* Exercise details
Reproduce exactly the lines of the material beneath, from the line that contains "margin-top: 12px ->" to the line that contains "none -> <div>已选字段</div>", both included, and no other lines.

* Extracted records
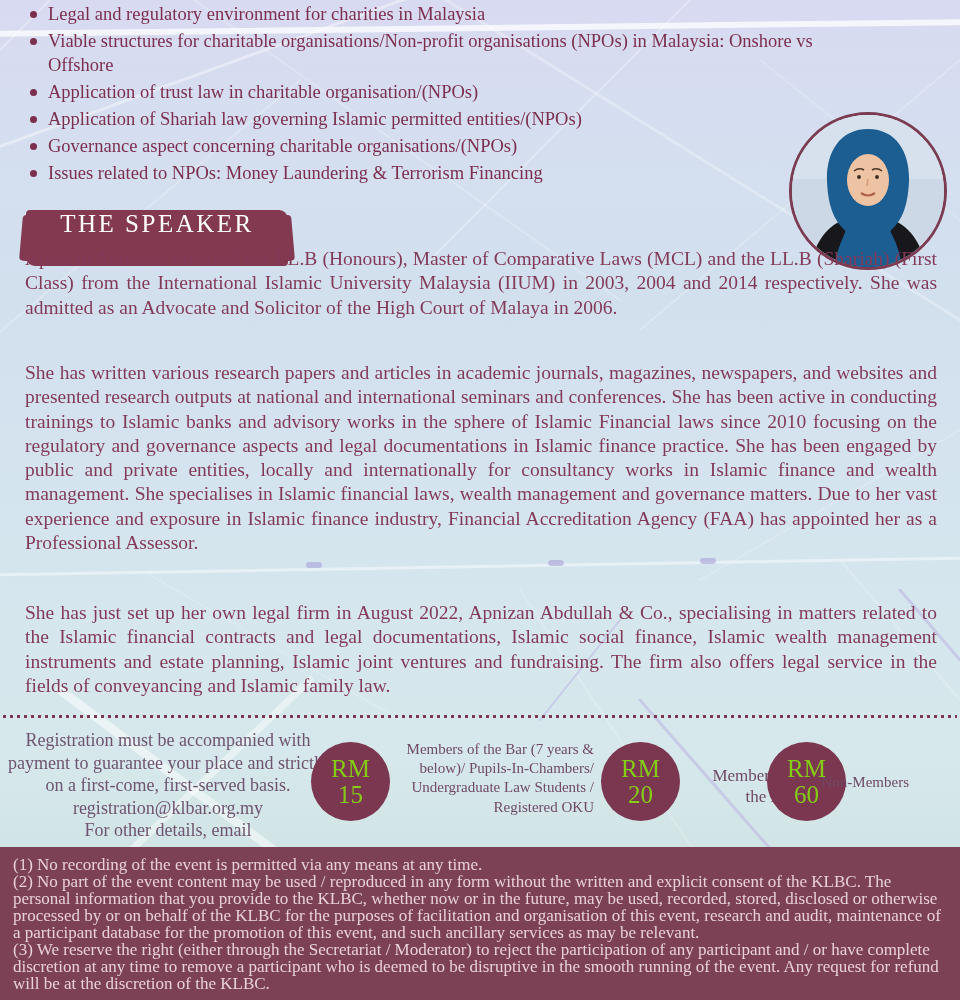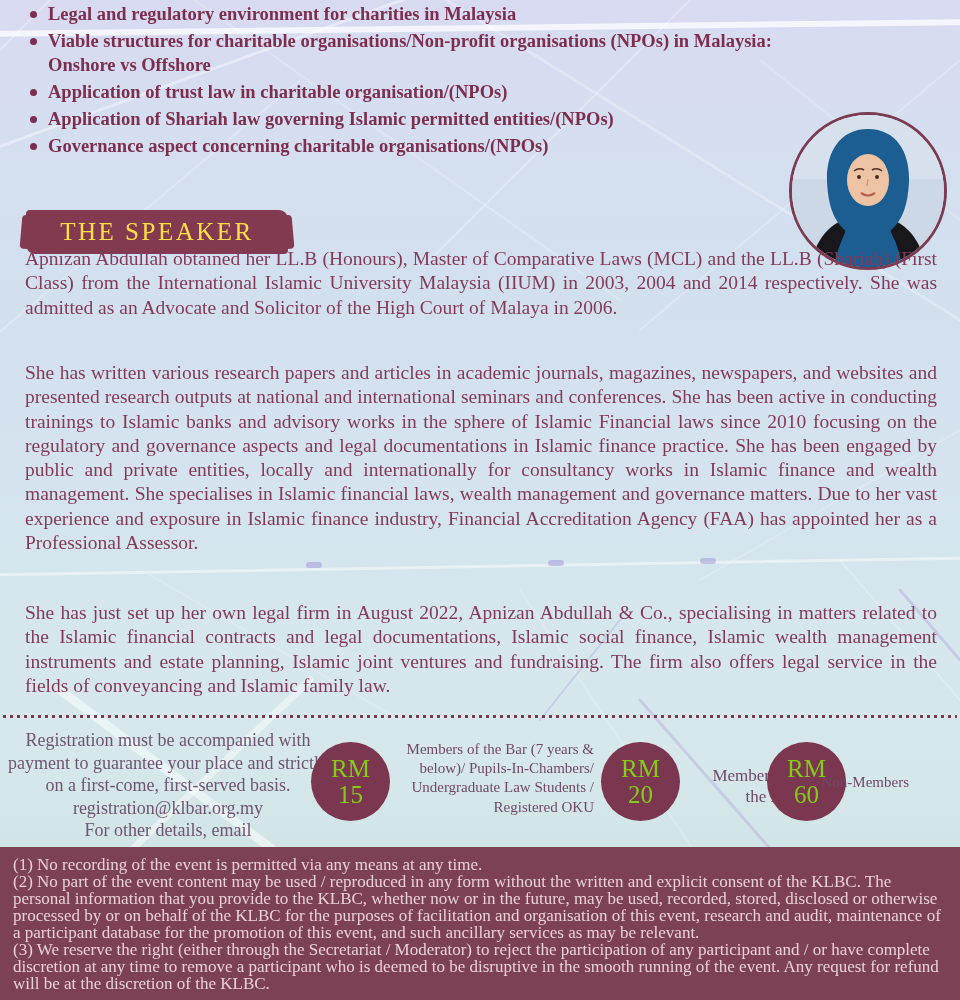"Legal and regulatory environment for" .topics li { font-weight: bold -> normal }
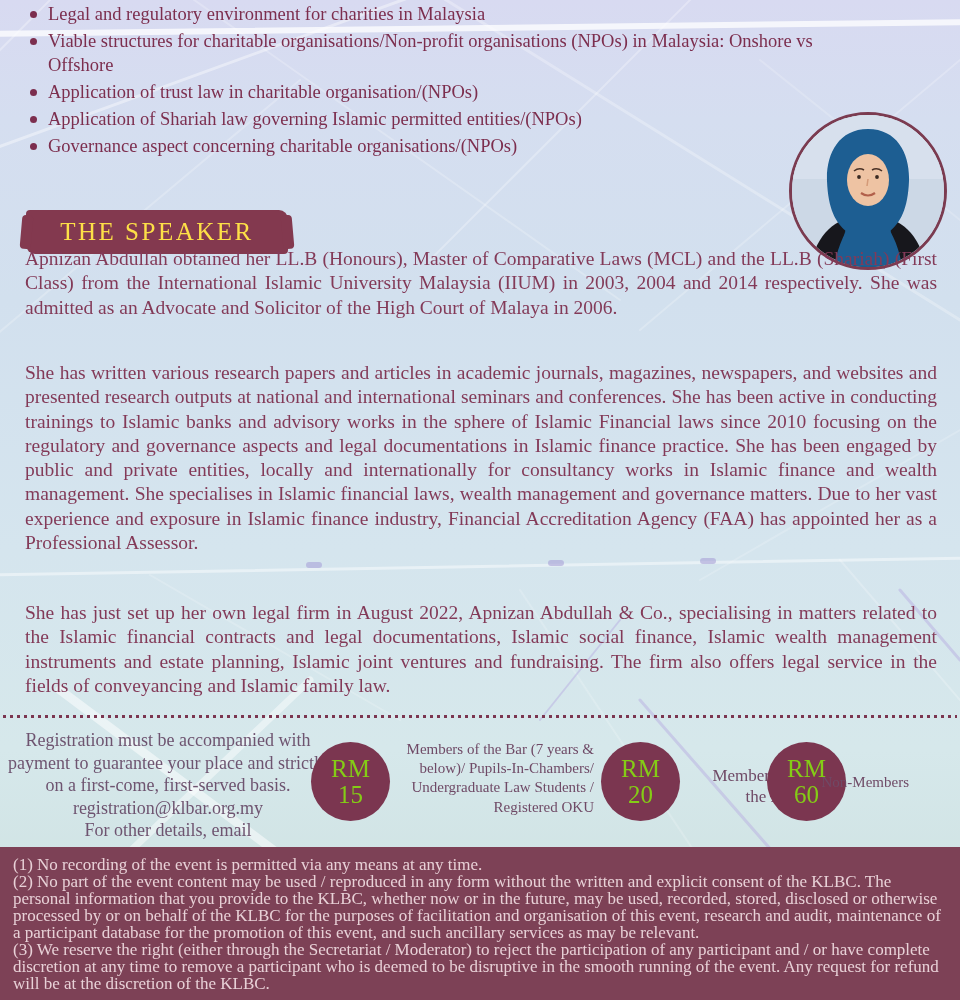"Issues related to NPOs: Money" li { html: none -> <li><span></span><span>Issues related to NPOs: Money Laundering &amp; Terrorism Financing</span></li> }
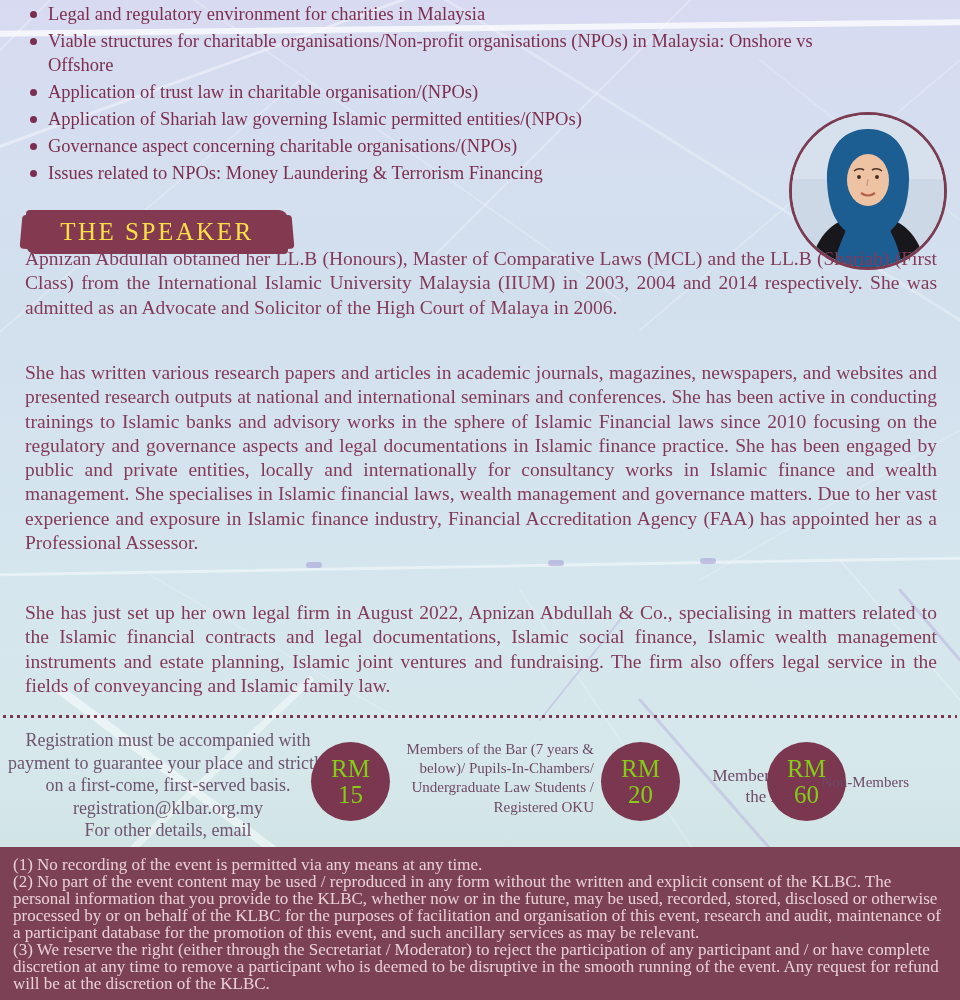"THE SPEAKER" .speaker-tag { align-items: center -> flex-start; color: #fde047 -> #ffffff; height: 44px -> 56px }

--

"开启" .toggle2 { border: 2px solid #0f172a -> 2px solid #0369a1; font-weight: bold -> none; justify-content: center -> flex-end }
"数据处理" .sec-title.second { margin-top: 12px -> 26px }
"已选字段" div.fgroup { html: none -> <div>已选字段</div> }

* Solution to the exercise
"数据处理" .sec-title.second { margin-top: 12px -> 26px }
"已选字段" div.fgroup { html: none -> <div>已选字段</div> }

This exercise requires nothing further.